Perhaps the saddest thing about the Reville-to-Chester e-mail — sent just 6 minutes before midnight on Feb. 5, while Chester was apparently in Arizona — is that it’s really no surprise. Even the simplest political observer recognized that the state’s education leaders would be wary of rejecting all three charter applications at a time when President Obama was promising more money for charter schools. And with Chester declining to recommend either Waltham or Worcester, it seemed a certainty he’d back the Gloucester plan — which he did, eight days after receiving the Reville e-mail.

Reville’s and Chester’s orchestration of this decision to merely carry out a political “agenda” is grossly unfair to all of those involved. That now includes the charter school backers who have worked hard to come up with a viable alternative education program, only to find themselves and their school — through no fault of their own — under the darkest and slimiest of Massachusetts bureaucratic and political clouds.

What is striking to an outsider observer is that Reville thought that charters can thrive if politicized.

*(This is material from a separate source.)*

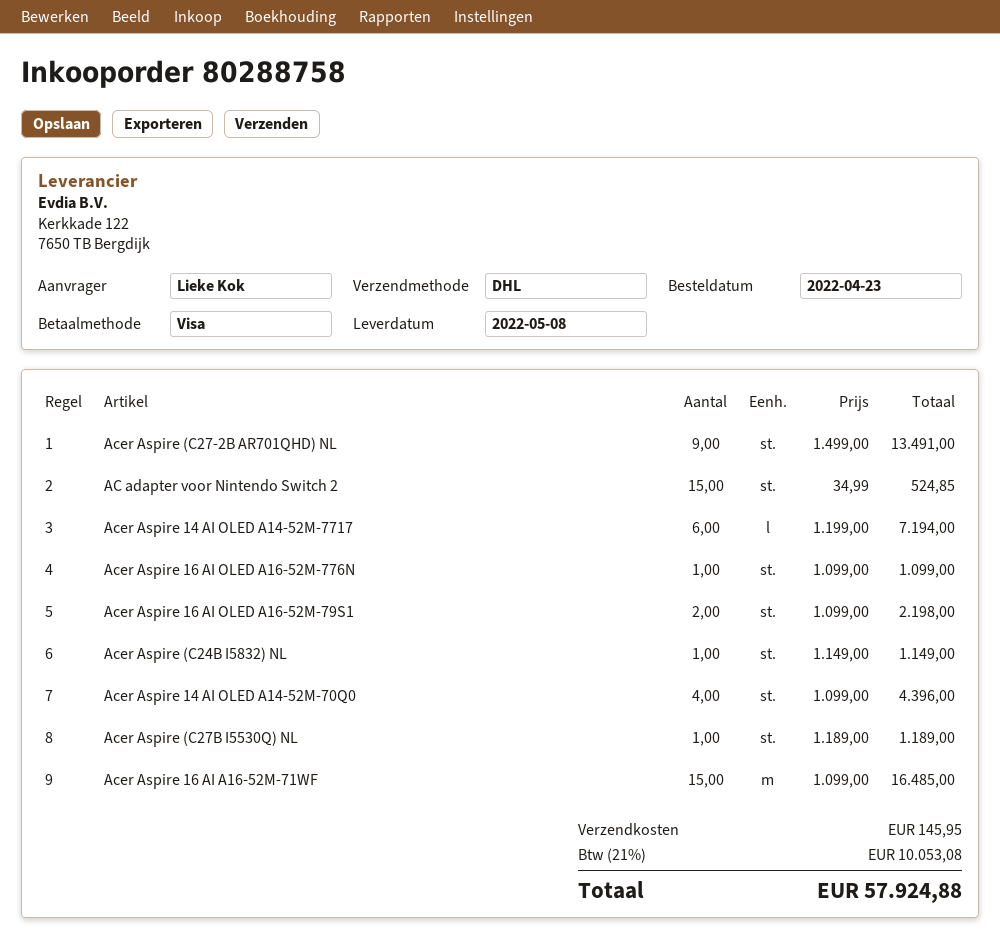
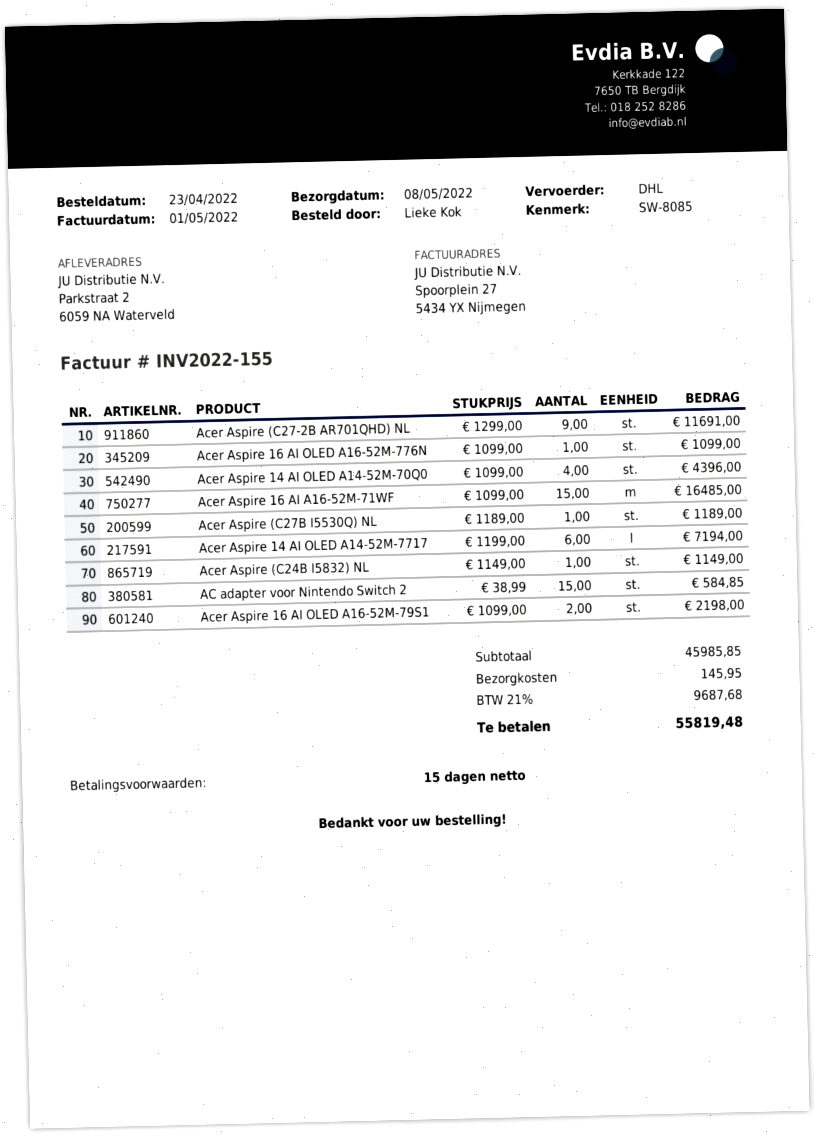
Acer Aspire (C27-2B AR701QHD) NL: 9 x 1499.00 = 13491.00 -> 9 x 1299.00 = 11691.00
AC adapter voor Nintendo Switch 2: 15 x 34.99 = 524.85 -> 15 x 38.99 = 584.85
tax: 21% = 10053.08 -> 21% = 9687.68
total: 57924.88 -> 55819.48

The core strength of charters in Massachusetts — and why they are for on average much better than
their counterparts in other states — is that we had objective authorization and accountability (even closure) processes. What a mess the Secretary and the Commissioner have made. What a mess the Governor has made of our nation-leading educational reform.

The Gloucester Times is right to question whether the Worcester charter proposal, which many considered the best of the lot this year, was in fact denied for political reasons (Reville and LG Murray hail from Worcester). The Times is also right to say the following:

[S]even months later, Reville’s message to Chester still cries out for a reply. Here’s ours:

“Paul, given your admissions regarding the Gloucester charter school application, and Mitchell’s going against the recommendations of his own staff, it is clear that neither you, Mitchell nor the charter decision process have any credibility regarding this approval. You and Mitchell should resign immediately, and the state education board should reopen the process for approving of the charter applications from Waltham, Worcester and Gloucester, based solely on their merits.”
We can only hope for a quick response.